• **Exercise goal**: The whole listing below is to be copied exactly.

• **Data section**:
____

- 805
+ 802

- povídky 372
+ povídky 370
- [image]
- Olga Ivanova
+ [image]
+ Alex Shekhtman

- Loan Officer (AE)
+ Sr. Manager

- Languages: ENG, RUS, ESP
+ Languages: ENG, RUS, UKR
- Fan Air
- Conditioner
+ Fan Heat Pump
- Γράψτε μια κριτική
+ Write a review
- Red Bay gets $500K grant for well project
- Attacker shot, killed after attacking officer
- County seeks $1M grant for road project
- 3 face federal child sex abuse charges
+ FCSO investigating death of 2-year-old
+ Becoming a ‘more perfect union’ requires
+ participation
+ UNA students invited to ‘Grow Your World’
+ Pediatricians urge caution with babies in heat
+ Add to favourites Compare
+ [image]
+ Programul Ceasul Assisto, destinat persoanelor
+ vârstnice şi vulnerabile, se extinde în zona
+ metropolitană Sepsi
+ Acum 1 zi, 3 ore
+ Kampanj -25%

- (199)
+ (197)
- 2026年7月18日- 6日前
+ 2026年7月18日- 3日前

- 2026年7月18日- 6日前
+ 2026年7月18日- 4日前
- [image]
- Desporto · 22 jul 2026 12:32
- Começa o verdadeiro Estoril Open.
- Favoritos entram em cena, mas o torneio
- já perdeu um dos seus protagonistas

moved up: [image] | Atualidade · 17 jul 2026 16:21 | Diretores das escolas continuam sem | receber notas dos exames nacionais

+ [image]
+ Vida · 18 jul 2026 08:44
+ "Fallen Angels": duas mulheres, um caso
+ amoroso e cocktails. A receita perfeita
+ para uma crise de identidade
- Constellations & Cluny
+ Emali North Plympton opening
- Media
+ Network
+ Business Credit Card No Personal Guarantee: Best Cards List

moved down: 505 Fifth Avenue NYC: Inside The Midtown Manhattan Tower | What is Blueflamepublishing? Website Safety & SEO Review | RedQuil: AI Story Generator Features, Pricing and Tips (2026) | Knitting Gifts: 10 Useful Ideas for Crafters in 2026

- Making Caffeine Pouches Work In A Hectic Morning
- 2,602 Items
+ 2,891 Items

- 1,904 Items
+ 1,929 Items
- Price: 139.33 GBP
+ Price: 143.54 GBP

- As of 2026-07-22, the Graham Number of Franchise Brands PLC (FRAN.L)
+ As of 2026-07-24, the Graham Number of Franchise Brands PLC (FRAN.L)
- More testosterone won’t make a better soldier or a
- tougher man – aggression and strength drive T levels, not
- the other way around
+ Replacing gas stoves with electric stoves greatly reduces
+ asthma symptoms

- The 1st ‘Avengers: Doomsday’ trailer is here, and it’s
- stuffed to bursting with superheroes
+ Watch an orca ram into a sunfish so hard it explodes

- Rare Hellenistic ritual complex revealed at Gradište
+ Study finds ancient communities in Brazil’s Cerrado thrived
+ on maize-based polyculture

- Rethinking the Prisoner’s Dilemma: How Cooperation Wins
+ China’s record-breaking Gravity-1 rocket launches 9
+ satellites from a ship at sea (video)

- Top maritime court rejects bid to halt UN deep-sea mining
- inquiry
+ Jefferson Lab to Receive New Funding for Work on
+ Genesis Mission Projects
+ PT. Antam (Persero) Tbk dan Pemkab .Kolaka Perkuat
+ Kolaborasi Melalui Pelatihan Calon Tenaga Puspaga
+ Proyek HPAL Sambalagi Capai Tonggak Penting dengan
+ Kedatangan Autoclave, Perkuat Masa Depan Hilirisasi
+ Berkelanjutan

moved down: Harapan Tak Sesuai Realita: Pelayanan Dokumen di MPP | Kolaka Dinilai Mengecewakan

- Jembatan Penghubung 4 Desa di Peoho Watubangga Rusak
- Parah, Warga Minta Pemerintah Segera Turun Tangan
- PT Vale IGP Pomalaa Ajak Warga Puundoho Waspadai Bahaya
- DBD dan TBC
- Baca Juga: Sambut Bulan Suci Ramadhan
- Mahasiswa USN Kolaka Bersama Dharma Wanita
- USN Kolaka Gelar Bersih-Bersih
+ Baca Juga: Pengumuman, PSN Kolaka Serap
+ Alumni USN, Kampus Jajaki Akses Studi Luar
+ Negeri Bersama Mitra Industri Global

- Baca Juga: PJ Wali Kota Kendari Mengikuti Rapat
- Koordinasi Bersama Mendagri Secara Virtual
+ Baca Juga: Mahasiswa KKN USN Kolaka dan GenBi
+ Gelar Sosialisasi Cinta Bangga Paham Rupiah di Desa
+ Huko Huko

____

• **Answer section**:
- 805
+ 802

- povídky 372
+ povídky 370
- [image]
- Olga Ivanova
+ [image]
+ Alex Shekhtman

- Loan Officer (AE)
+ Sr. Manager

- Languages: ENG, RUS, ESP
+ Languages: ENG, RUS, UKR
- Fan Air
- Conditioner
+ Fan Heat Pump
- Γράψτε μια κριτική
+ Write a review
- Red Bay gets $500K grant for well project
- Attacker shot, killed after attacking officer
- County seeks $1M grant for road project
- 3 face federal child sex abuse charges
+ FCSO investigating death of 2-year-old
+ Becoming a ‘more perfect union’ requires
+ participation
+ UNA students invited to ‘Grow Your World’
+ Pediatricians urge caution with babies in heat
+ Add to favourites Compare
+ [image]
+ Programul Ceasul Assisto, destinat persoanelor
+ vârstnice şi vulnerabile, se extinde în zona
+ metropolitană Sepsi
+ Acum 1 zi, 3 ore
+ Kampanj -25%

- (199)
+ (197)
- 2026年7月18日- 6日前
+ 2026年7月18日- 3日前

- 2026年7月18日- 6日前
+ 2026年7月18日- 4日前
- [image]
- Desporto · 22 jul 2026 12:32
- Começa o verdadeiro Estoril Open.
- Favoritos entram em cena, mas o torneio
- já perdeu um dos seus protagonistas

moved up: [image] | Atualidade · 17 jul 2026 16:21 | Diretores das escolas continuam sem | receber notas dos exames nacionais

+ [image]
+ Vida · 18 jul 2026 08:44
+ "Fallen Angels": duas mulheres, um caso
+ amoroso e cocktails. A receita perfeita
+ para uma crise de identidade
- Constellations & Cluny
+ Emali North Plympton opening
- Media
+ Network
+ Business Credit Card No Personal Guarantee: Best Cards List

moved down: 505 Fifth Avenue NYC: Inside The Midtown Manhattan Tower | What is Blueflamepublishing? Website Safety & SEO Review | RedQuil: AI Story Generator Features, Pricing and Tips (2026) | Knitting Gifts: 10 Useful Ideas for Crafters in 2026

- Making Caffeine Pouches Work In A Hectic Morning
- 2,602 Items
+ 2,891 Items

- 1,904 Items
+ 1,929 Items
- Price: 139.33 GBP
+ Price: 143.54 GBP

- As of 2026-07-22, the Graham Number of Franchise Brands PLC (FRAN.L)
+ As of 2026-07-24, the Graham Number of Franchise Brands PLC (FRAN.L)
- More testosterone won’t make a better soldier or a
- tougher man – aggression and strength drive T levels, not
- the other way around
+ Replacing gas stoves with electric stoves greatly reduces
+ asthma symptoms

- The 1st ‘Avengers: Doomsday’ trailer is here, and it’s
- stuffed to bursting with superheroes
+ Watch an orca ram into a sunfish so hard it explodes

- Rare Hellenistic ritual complex revealed at Gradište
+ Study finds ancient communities in Brazil’s Cerrado thrived
+ on maize-based polyculture

- Rethinking the Prisoner’s Dilemma: How Cooperation Wins
+ China’s record-breaking Gravity-1 rocket launches 9
+ satellites from a ship at sea (video)

- Top maritime court rejects bid to halt UN deep-sea mining
- inquiry
+ Jefferson Lab to Receive New Funding for Work on
+ Genesis Mission Projects
+ PT. Antam (Persero) Tbk dan Pemkab .Kolaka Perkuat
+ Kolaborasi Melalui Pelatihan Calon Tenaga Puspaga
+ Proyek HPAL Sambalagi Capai Tonggak Penting dengan
+ Kedatangan Autoclave, Perkuat Masa Depan Hilirisasi
+ Berkelanjutan

moved down: Harapan Tak Sesuai Realita: Pelayanan Dokumen di MPP | Kolaka Dinilai Mengecewakan

- Jembatan Penghubung 4 Desa di Peoho Watubangga Rusak
- Parah, Warga Minta Pemerintah Segera Turun Tangan
- PT Vale IGP Pomalaa Ajak Warga Puundoho Waspadai Bahaya
- DBD dan TBC
- Baca Juga: Sambut Bulan Suci Ramadhan
- Mahasiswa USN Kolaka Bersama Dharma Wanita
- USN Kolaka Gelar Bersih-Bersih
+ Baca Juga: Pengumuman, PSN Kolaka Serap
+ Alumni USN, Kampus Jajaki Akses Studi Luar
+ Negeri Bersama Mitra Industri Global

- Baca Juga: PJ Wali Kota Kendari Mengikuti Rapat
- Koordinasi Bersama Mendagri Secara Virtual
+ Baca Juga: Mahasiswa KKN USN Kolaka dan GenBi
+ Gelar Sosialisasi Cinta Bangga Paham Rupiah di Desa
+ Huko Huko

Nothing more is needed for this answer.